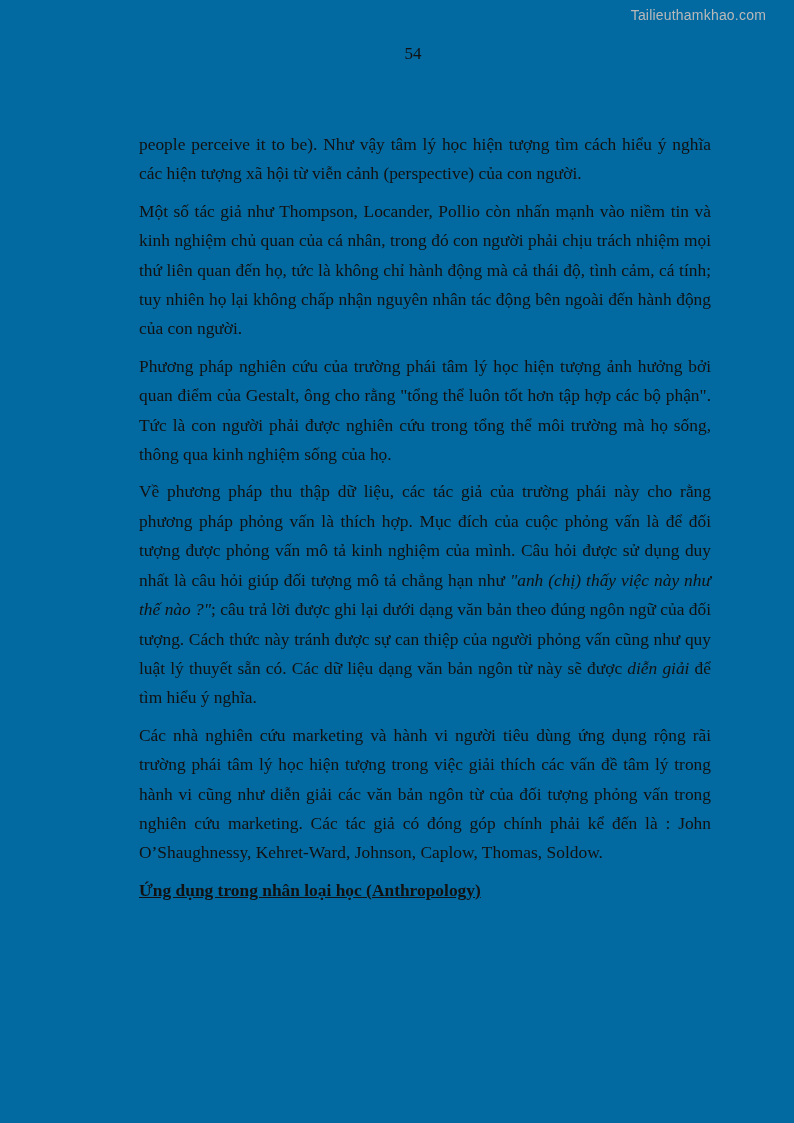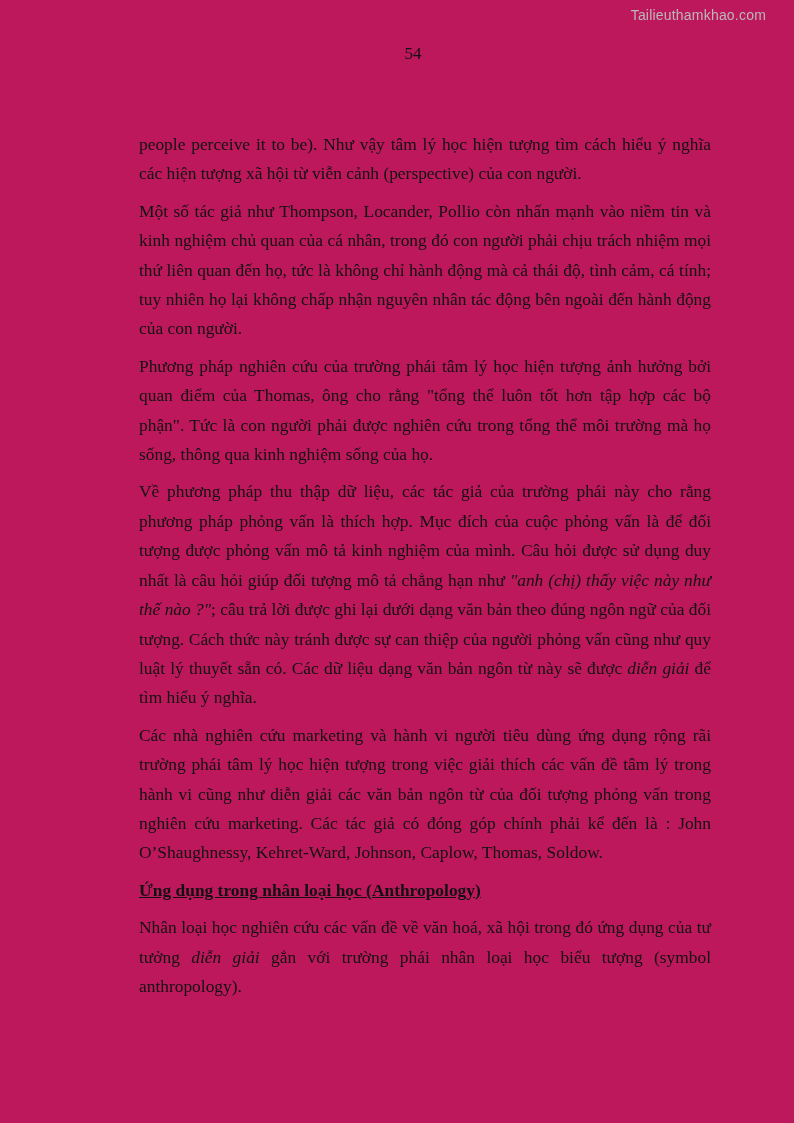--- a/index.html
+++ b/index.html
@@ -16,7 +16,7 @@
     position: relative;
     width: 794px;
     height: 1123px;
-    background: #be185d;
+    background: #0369a1;
     overflow: hidden;
     box-sizing: border-box;
   }

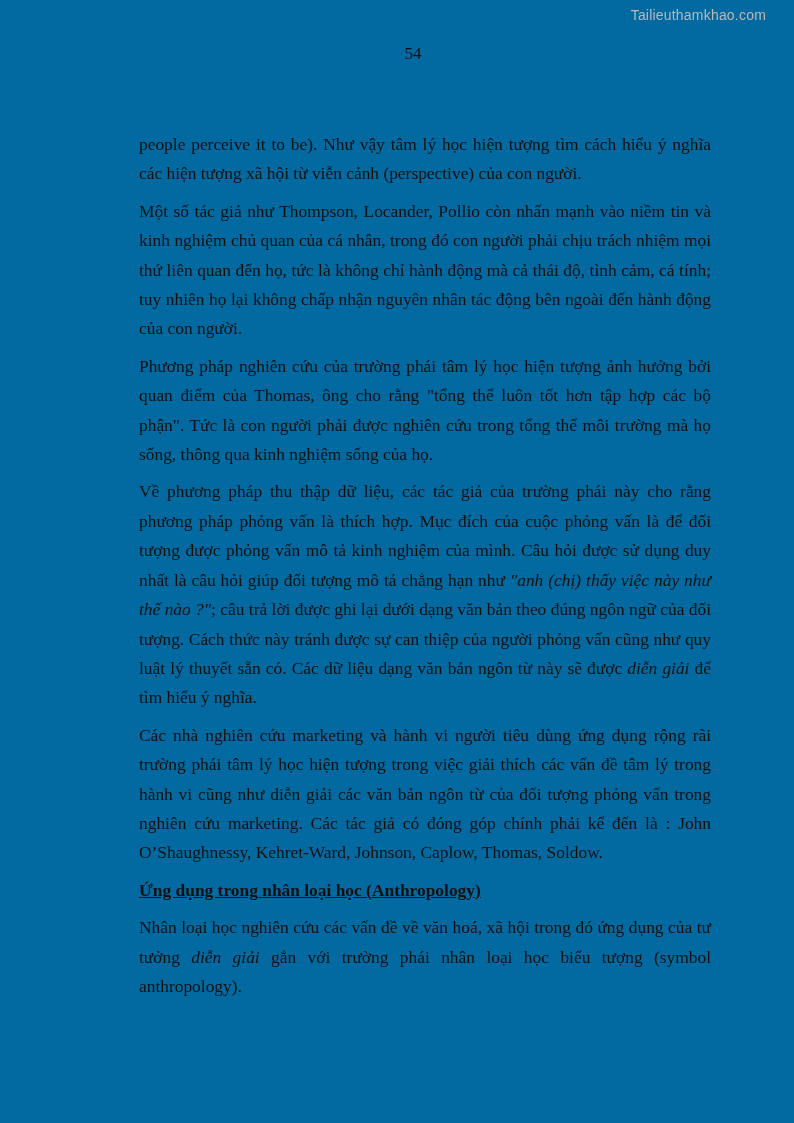--- a/index.html
+++ b/index.html
@@ -78,7 +78,7 @@
   <div class="content">
     <p>people perceive it to be). Như vậy tâm lý học hiện tượng tìm cách hiểu ý nghĩa các hiện tượng xã hội từ viễn cảnh (perspective) của con người.</p>
     <p>Một số tác giả như Thompson, Locander, Pollio còn nhấn mạnh vào niềm tin và kinh nghiệm chủ quan của cá nhân, trong đó con người phải chịu trách nhiệm mọi thứ liên quan đến họ, tức là không chỉ hành động mà cả thái độ, tình cảm, cá tính; tuy nhiên họ lại không chấp nhận nguyên nhân tác động bên ngoài đến hành động của con người.</p>
-    <p>Phương pháp nghiên cứu của trường phái tâm lý học hiện tượng ảnh hưởng bởi quan điểm của Thomas, ông cho rằng "tổng thể luôn tốt hơn tập hợp các bộ phận". Tức là con người phải được nghiên cứu trong tổng thể môi trường mà họ sống, thông qua kinh nghiệm sống của họ.</p>
+    <p>Phương pháp nghiên cứu của trường phái tâm lý học hiện tượng ảnh hưởng bởi quan điểm của Gestalt, ông cho rằng "tổng thể luôn tốt hơn tập hợp các bộ phận". Tức là con người phải được nghiên cứu trong tổng thể môi trường mà họ sống, thông qua kinh nghiệm sống của họ.</p>
     <p><span>Về phương pháp thu thập dữ liệu, các tác giả của trường phái này cho rằng phương pháp phỏng vấn là thích hợp. Mục đích của cuộc phỏng vấn là để đối tượng được phỏng vấn mô tả kinh nghiệm của mình. Câu hỏi được sử dụng duy nhất là câu hỏi giúp đối tượng mô tả chẳng hạn như </span><i>"anh (chị) thấy việc này như thế nào ?"</i><span>; câu trả lời được ghi lại dưới dạng văn bản theo đúng ngôn ngữ của đối tượng. Cách thức này tránh được sự can thiệp của người phỏng vấn cũng như quy luật lý thuyết sẵn có. Các dữ liệu dạng văn bản ngôn từ này sẽ được </span><i>diễn giải</i><span> để tìm hiểu ý nghĩa.</span></p>
     <p>Các nhà nghiên cứu marketing và hành vi người tiêu dùng ứng dụng rộng rãi trường phái tâm lý học hiện tượng trong việc giải thích các vấn đề tâm lý trong hành vi cũng như diễn giải các văn bản ngôn từ của đối tượng phỏng vấn trong nghiên cứu marketing. Các tác giả có đóng góp chính phải kể đến là : John O’Shaughnessy, Kehret-Ward, Johnson, Caplow, Thomas, Soldow.</p>
     <p class="heading">Ứng dụng trong nhân loại học (Anthropology)</p>

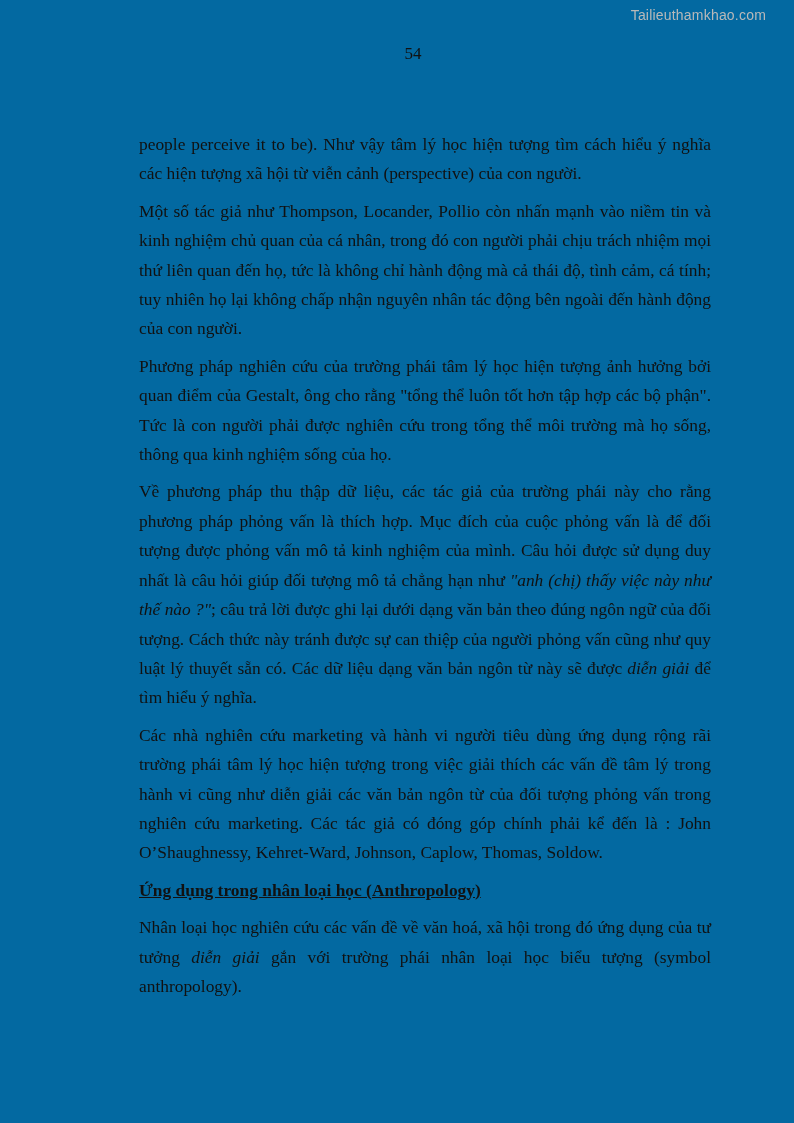--- a/index.html
+++ b/index.html
@@ -82,7 +82,6 @@
     <p><span>Về phương pháp thu thập dữ liệu, các tác giả của trường phái này cho rằng phương pháp phỏng vấn là thích hợp. Mục đích của cuộc phỏng vấn là để đối tượng được phỏng vấn mô tả kinh nghiệm của mình. Câu hỏi được sử dụng duy nhất là câu hỏi giúp đối tượng mô tả chẳng hạn như </span><i>"anh (chị) thấy việc này như thế nào ?"</i><span>; câu trả lời được ghi lại dưới dạng văn bản theo đúng ngôn ngữ của đối tượng. Cách thức này tránh được sự can thiệp của người phỏng vấn cũng như quy luật lý thuyết sẵn có. Các dữ liệu dạng văn bản ngôn từ này sẽ được </span><i>diễn giải</i><span> để tìm hiểu ý nghĩa.</span></p>
     <p>Các nhà nghiên cứu marketing và hành vi người tiêu dùng ứng dụng rộng rãi trường phái tâm lý học hiện tượng trong việc giải thích các vấn đề tâm lý trong hành vi cũng như diễn giải các văn bản ngôn từ của đối tượng phỏng vấn trong nghiên cứu marketing. Các tác giả có đóng góp chính phải kể đến là : John O’Shaughnessy, Kehret-Ward, Johnson, Caplow, Thomas, Soldow.</p>
     <p class="heading">Ứng dụng trong nhân loại học (Anthropology)</p>
-    <p><span>Nhân loại học nghiên cứu các vấn đề về văn hoá, xã hội trong đó ứng dụng của tư tưởng </span><i>diễn giải</i><span> gắn với trường phái nhân loại học biểu tượng (symbol anthropology).</span></p>
   </div>
 
 </div>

#####

Looking only at the lines of the material above, count those containing "nhân" and give that number by itself.

Completed task | 4